Answer: Leap years were developed in the Julian calendar, which preceded the calendar we currently use, called the Gregorian calendar. Since the average solar year is about 365¼ days, every fourth year an extra day is needed to be added to balance it out. However, if you’re going to be more precise, the average solar year is 11 minutes and 14 seconds shorter than that, so over time the numbers still got out of whack.
Between the time the Julian calendar was devised in 46 B.C. and the time the Gregorian calendar came about in 1582 A.D., the calendar had gotten out of phase, meaning that the vernal equinox was arriving earlier than it should. Pope Gregory XII decreed that those days would be dropped from the year, and from then on a revised calendar would be used. So the day after Oct. 4, 1582, became Oct. 15, 1582, in Spain, Portugal, most of Italy, and the Polish Lithuanian Commonwealth, according to an article at LiveScience.com, a website devoted to science.
“Other Catholic countries and colonies soon followed,” according to the article. “Other nations objected to losing 10 days, but often that was due more to not wanting to indicate fellowship with the Catholic Church than being concerned with scientific accuracy. Some nations wouldn’t switch over for hundreds of years.
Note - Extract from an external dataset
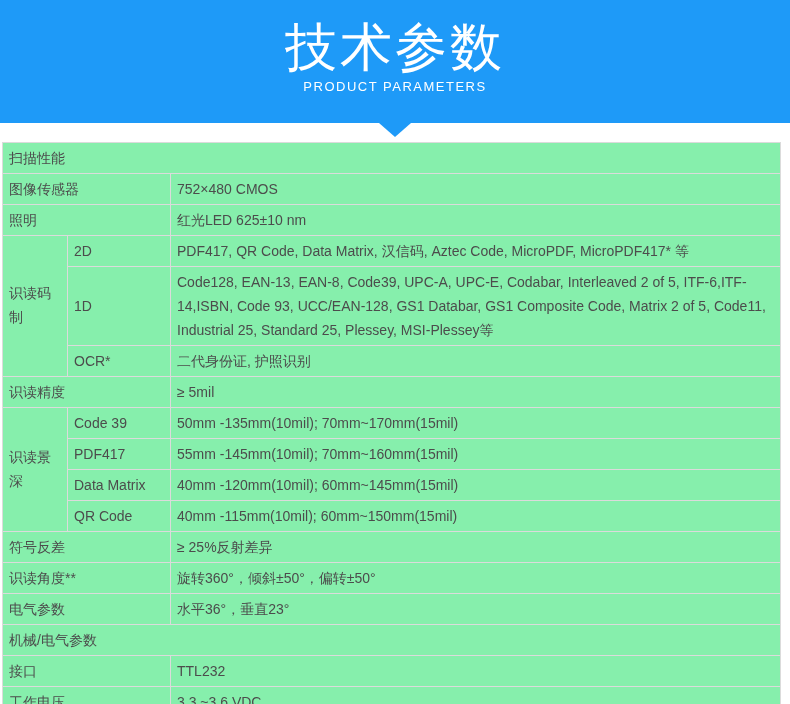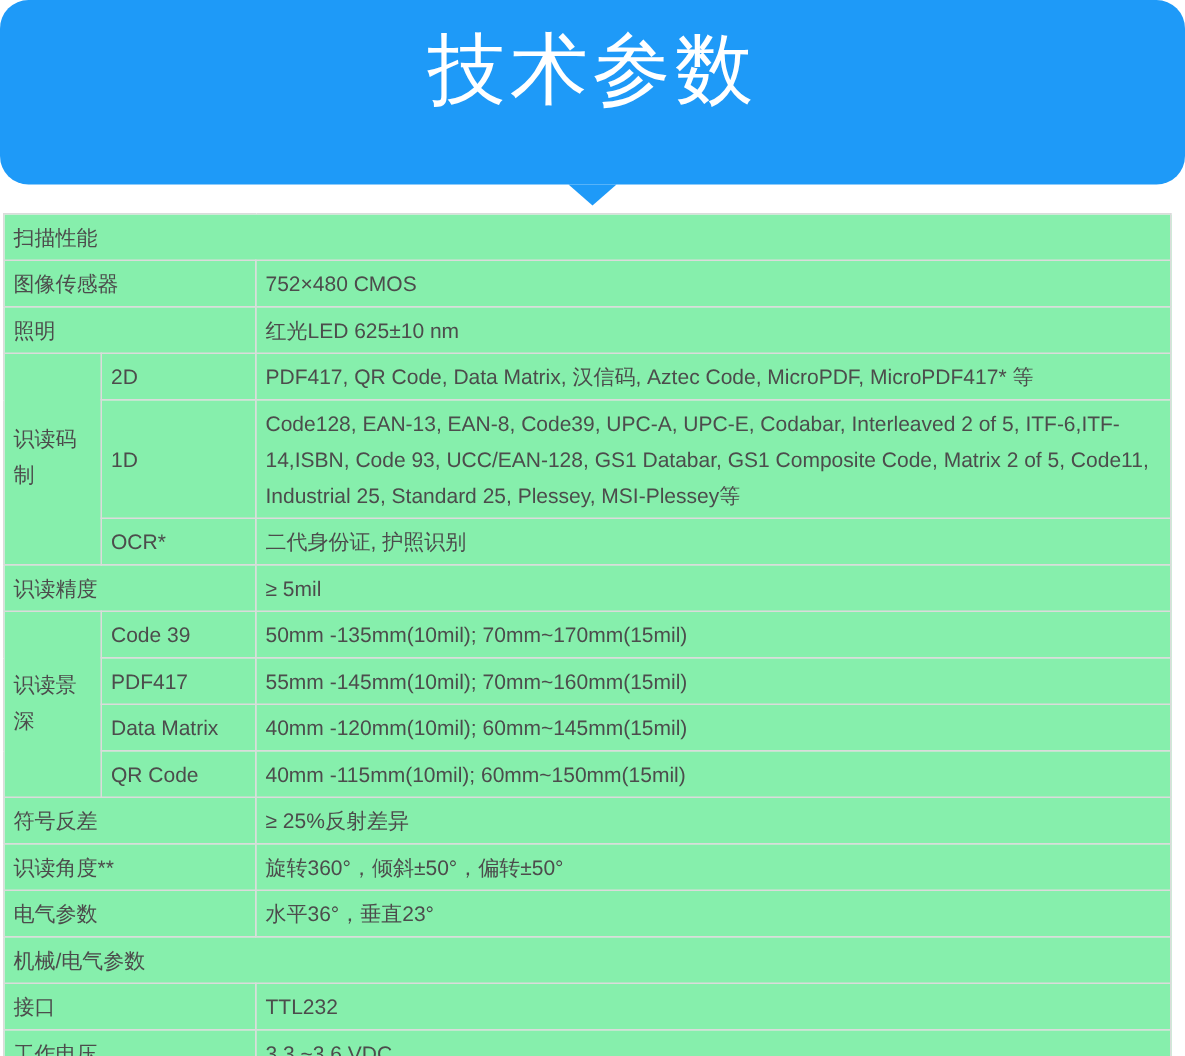"技术参数" .banner { border-radius: 19px -> none }
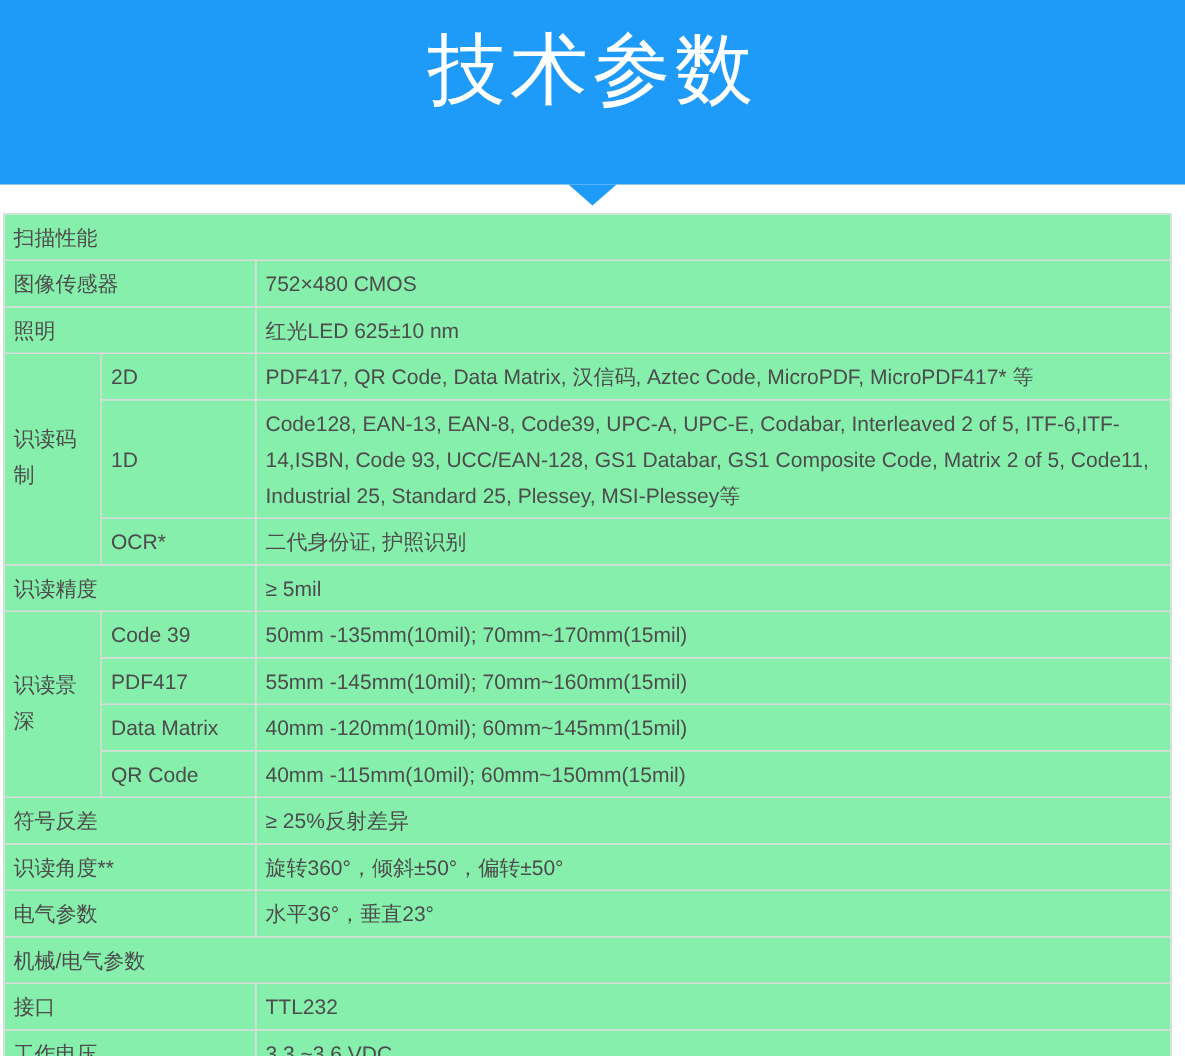"PRODUCT PARAMETERS" div.banner-subtitle { html: none -> <div>PRODUCT PARAMETERS</div> }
The British Empire (including the American colonies) did not adopt the change until 1752.” So if you stayed up late on the night of Wednesday, Sept. 2, 1752, the next day would have been Thursday, Sept. 14, according to the National Archives in the U.K. (by that time, the empire and colonies had gotten 11 days out of step with the rest of Europe).
To keep the problem from coming up again, in the Gregorian calendar, years that are divisible by four are leap years, but the century years are not leap years unless they are divisible by 400. So the year 2000, and the year 1600, both of which are divisible by 400, were leap years, but 1700, 1800 and 1900 were not leap years.
“While in a 2000-year period, the Julian calendar had 500 leap years; the Gregorian calendar only has 485,” according to LiveScience.com. “This change was based on a calculation that an average year length is 365.2425 days, which was pretty close: the modern measured value is 365.24219 days. This small difference, coupled with the precession of the equinoxes, amount to the Gregorian calendar shifting a day out of sync after 7,700 years. We have a while to wait until this discrepancy causes any problems.”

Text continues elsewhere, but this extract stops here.